One of our colleagues just forwarded to me the lengthy post you wrote in response to my presentation yesterday at the Annual Meeting of the Society for Risk Analysis.
In it, you make a lot of claims about what I said, or meant to imply, during yesterday’s panel. I could rebut them here, but here’s the thing: Your personal opinion of me, and of my work (as well as the work of my colleagues), is of no interest nor consequence to me. That you would take the time to publicly opine that my research and my professional opinion are neither practical nor scholarly says more about you than it says about me. I can only presume that writing your post made you feel better about how things went down yesterday.
However, there is one important thing I would like to write in response to your post. It is, thanks for your shout-out to the research presented by Jing Shi. On this we agree: I too thought it was really splendid work. The other authors of that paper — Vivianne Visschers (not Fishcher’s, by the way; but who cares about details, right?) and Michael Siegrist — are excellent scholars also, and they deserve a lot of credit for that research too.

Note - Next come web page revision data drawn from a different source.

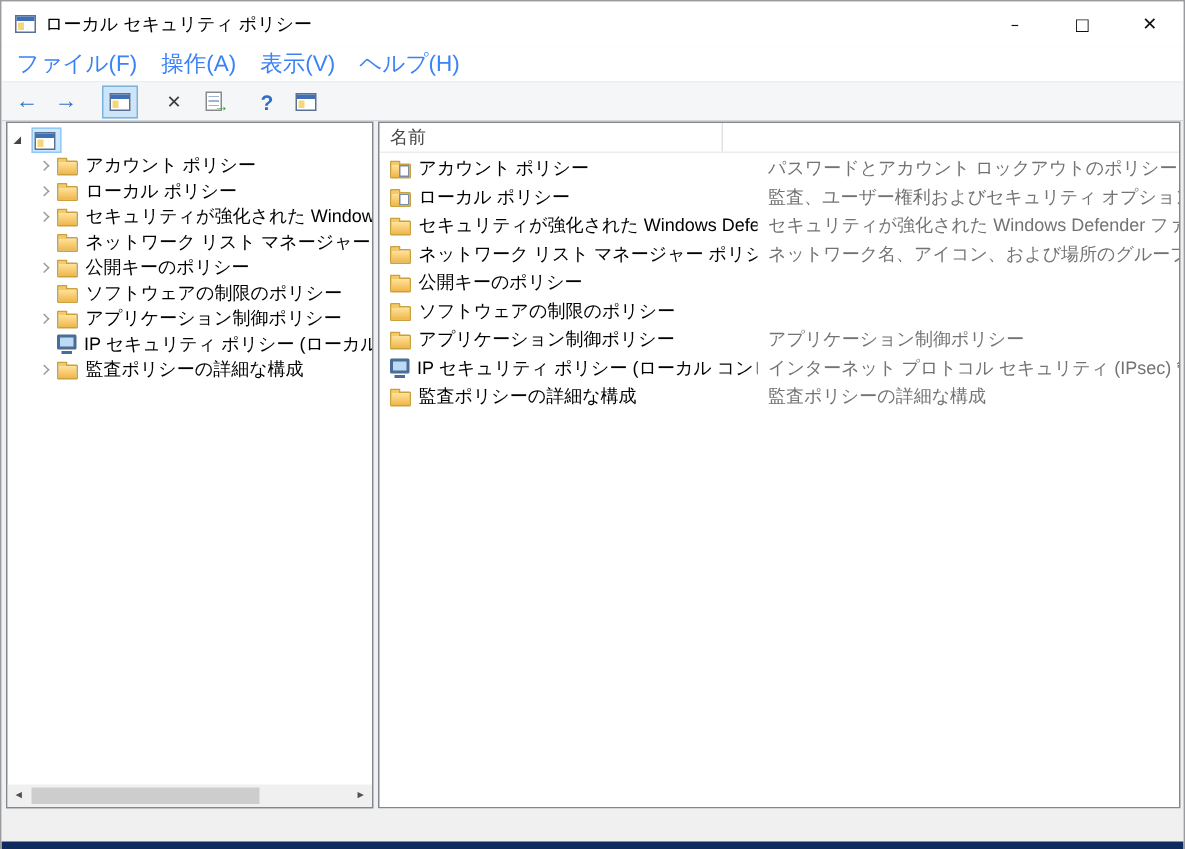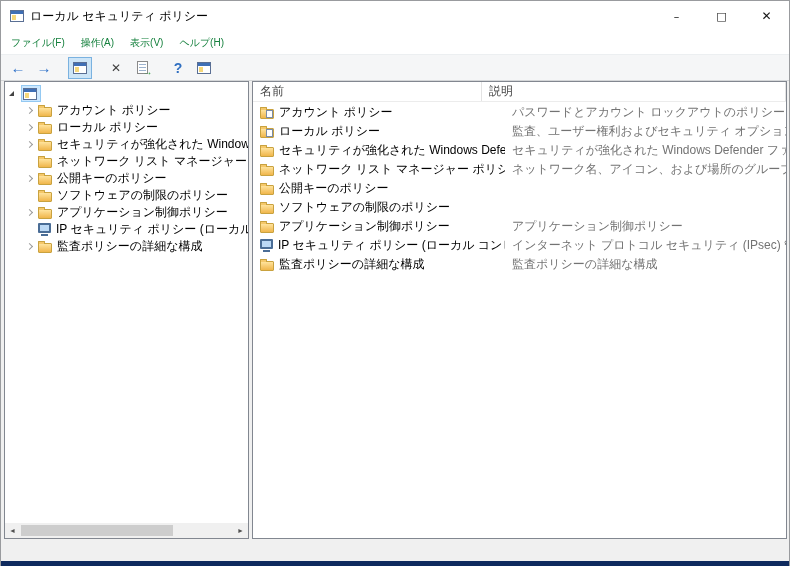--- a/index.html
+++ b/index.html
@@ -45,7 +45,7 @@
   }
   .menu-item {
     display: flex; align-items: center;
-    padding: 0 8px; font-size: 10px; color: #15803d;
+    padding: 0 8px; font-size: 15px; color: #3b82f6;
   }
 
   

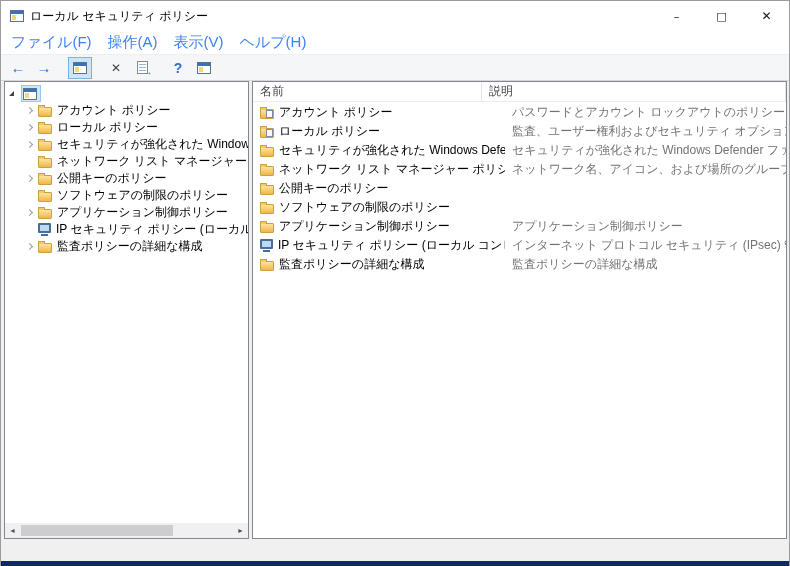--- a/index.html
+++ b/index.html
@@ -346,7 +346,6 @@
     <div class="list-pane">
       <div class="lv-header">
         <div class="lv-hcol name">名前</div>
-        <div class="lv-hcol desc">説明</div>
       </div>
       <div class="lv-rows">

(I don’t know if you noticed that I was also an author on the Shi et al. paper you liked so much. But, since my work and ideas are neither practical nor scholarly, I guess I should be relieved that I didn’t drag them down too much. Phew, right?)

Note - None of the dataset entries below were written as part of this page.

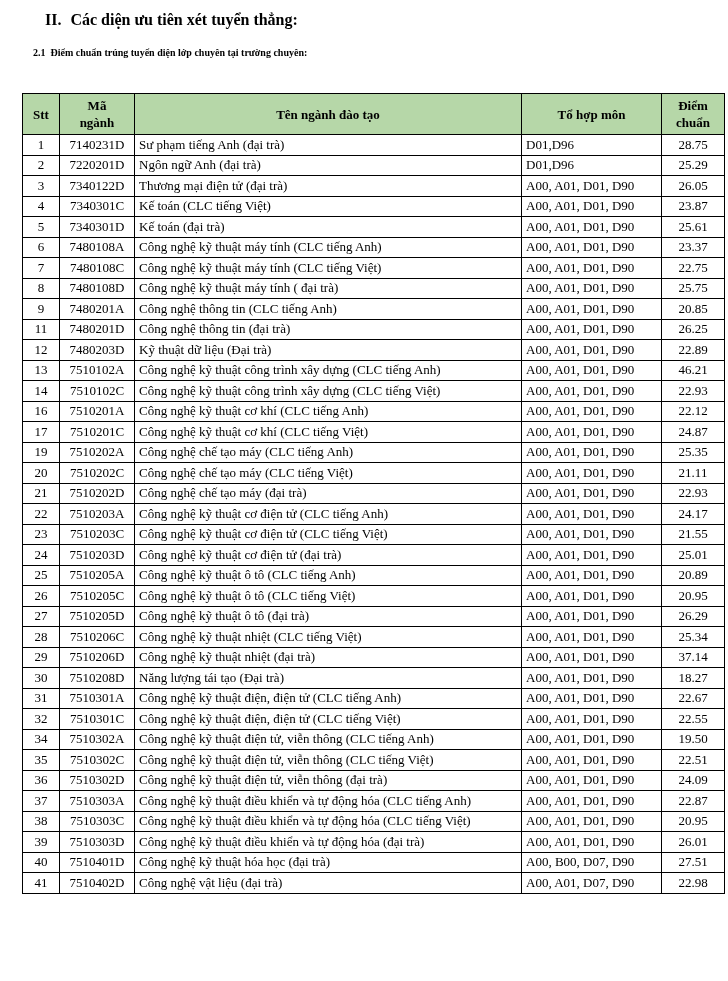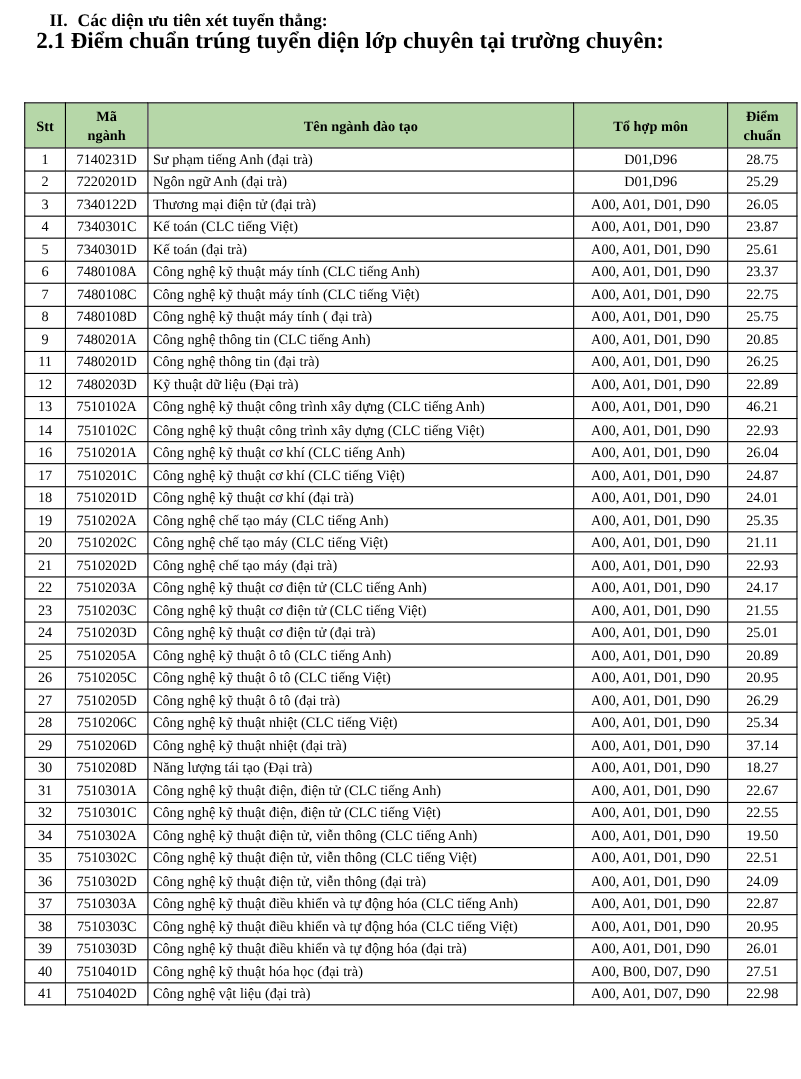--- a/index.html
+++ b/index.html
@@ -31,8 +31,8 @@
   .heading-2 {
     position: absolute;
     left: 33px;
-    top: 25px;
-    font-size: 21px;
+    top: 47px;
+    font-size: 10px;
     font-weight: bold;
     white-space: nowrap;
   }

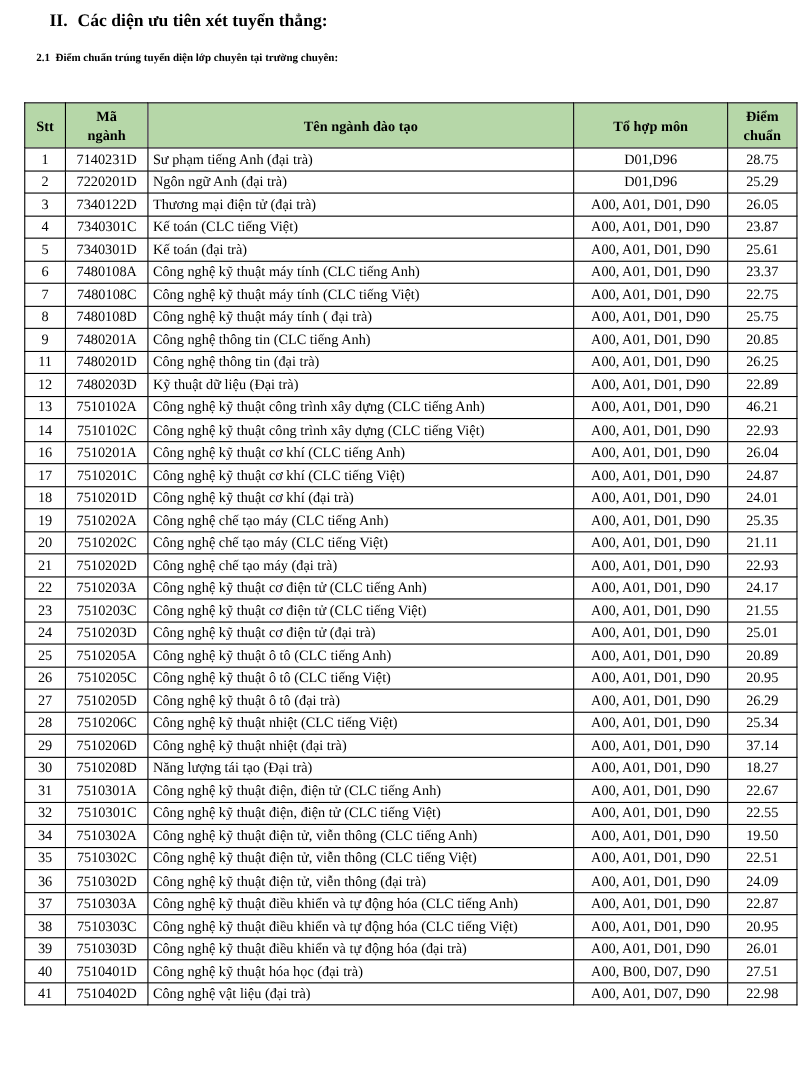--- a/index.html
+++ b/index.html
@@ -77,7 +77,7 @@
   td.cell-stt   { text-align: center; }
   td.cell-ma    { text-align: center; }
   td.cell-ten   { text-align: left; padding-left: 6px; }
-  td.cell-tohop { text-align: center; }
+  td.cell-tohop { }
   td.cell-diem  { text-align: center; }
   .two-line span { display: block; }
 </style>

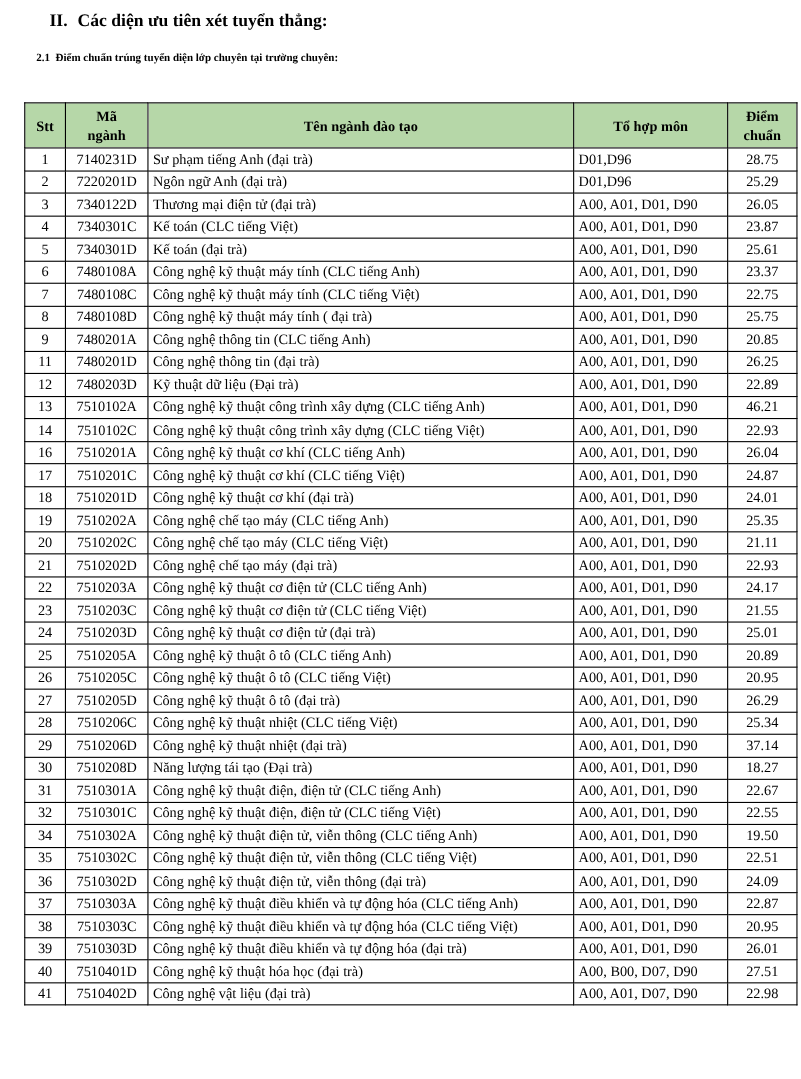--- a/index.html
+++ b/index.html
@@ -214,7 +214,7 @@
     <td class="cell-ma">7510201A</td>
     <td class="cell-ten">Công nghệ kỹ thuật cơ khí (CLC tiếng Anh)</td>
     <td class="cell-tohop">A00, A01, D01, D90</td>
-    <td class="cell-diem">26.04</td>
+    <td class="cell-diem">22.12</td>
   </tr>
         <tr>
     <td class="cell-stt">17</td>

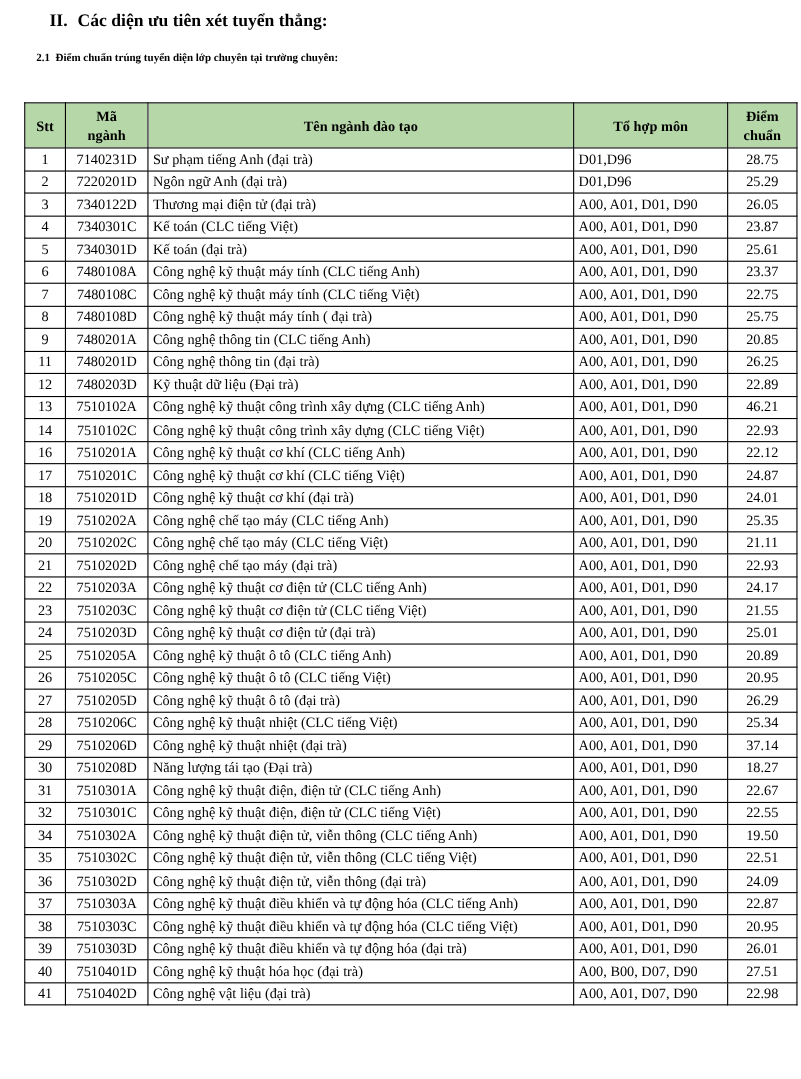--- a/index.html
+++ b/index.html
@@ -224,13 +224,6 @@
     <td class="cell-diem">24.87</td>
   </tr>
         <tr>
-    <td class="cell-stt">18</td>
-    <td class="cell-ma">7510201D</td>
-    <td class="cell-ten">Công nghệ kỹ thuật cơ khí (đại trà)</td>
-    <td class="cell-tohop">A00, A01, D01, D90</td>
-    <td class="cell-diem">24.01</td>
-  </tr>
-        <tr>
     <td class="cell-stt">19</td>
     <td class="cell-ma">7510202A</td>
     <td class="cell-ten">Công nghệ chế tạo máy (CLC tiếng Anh)</td>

Oh, and since you didn’t mention it in your post, there was another presentation in that panel by Christina Demski that warrants some richly-deserved promotion. Like my colleagues at ETH Zurich, Dr. Demski of Cardiff University, is also quite an excellent scholar in her own right; she presented some really cool research, also worthy of praise, on how personal experience and psychological distance moderate perceptions of climate change risk.
To close, thanks for taking the time to write me such a lengthy and detailed — and, not to mention, mean-spirited, self-serving, and open — letter. I sincerely hope you feel better now.